Centralized and Decentralized Data Architecture

Centralized vs Decentralized Architecture

By Mark Budzinski

Centralized vs Decentralized Architecture is a topic we have been discussing in our podcast and blogs lately. We often like to frame the discussion of centralization as a war, an either/or focused on the versus in the middle. Because of this, the flaws of both sides are brought to the forefront: on the centralized extreme is authoritative governance with every branch equally controlled, but missing vital nuance dependent upon the department, needs, and uses of data.

On the decentralized extreme is the devolvement into silos as tall as the sky, with unneeded competitiveness and breakdowns of communication and efficiency.

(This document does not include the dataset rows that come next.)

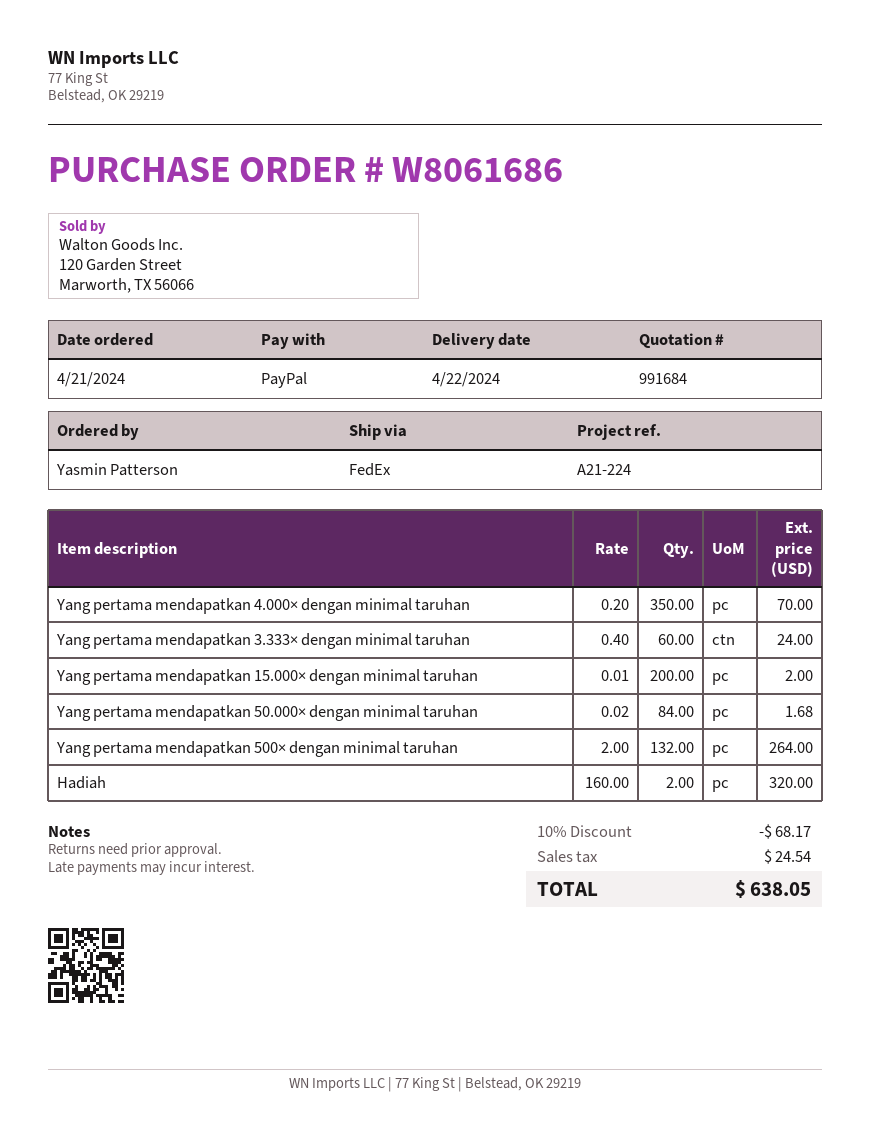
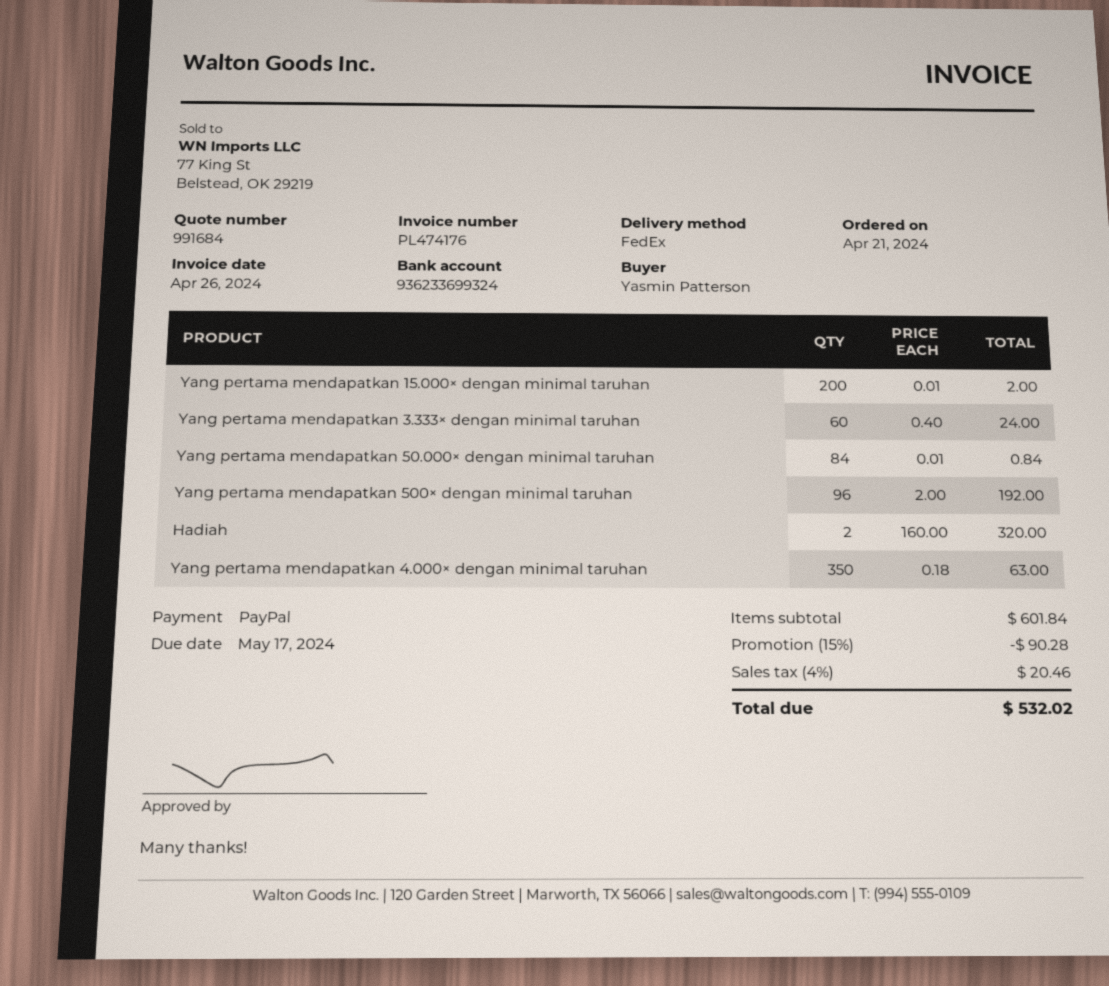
Yang pertama mendapatkan 4.000× dengan minimal taruhan: 350 x 0.20 = 70.00 -> 350 x 0.18 = 63.00
Yang pertama mendapatkan 50.000× dengan minimal taruhan: 84 x 0.02 = 1.68 -> 84 x 0.01 = 0.84
Yang pertama mendapatkan 500× dengan minimal taruhan: 132 x 2.00 = 264.00 -> 96 x 2.00 = 192.00
discount: 10% = 68.17 -> 15% = 90.28
tax: 24.54 -> 20.46
total: 638.05 -> 532.02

Rather than picking a side and hoping for the best, both extremes can and should be balanced in the middle, with business and data rules where necessary, but also allowing for freedom as different departments within an organization work together. This is yet another instance where Data Vault 2.0, when fully utilized, makes achieving such a balance, much easier. Lets first tackle the two data architectures, centralized and decentralized.

We see opposing forces in chemistry, in the cases in which one hydrogen atom shares some electrons with fluorine, or nitrogen, or an oxygen atom, to create a “covalent bond.”

We see it in magnetism wherein north and south poles are attracted to each other, while the same poles repel each other.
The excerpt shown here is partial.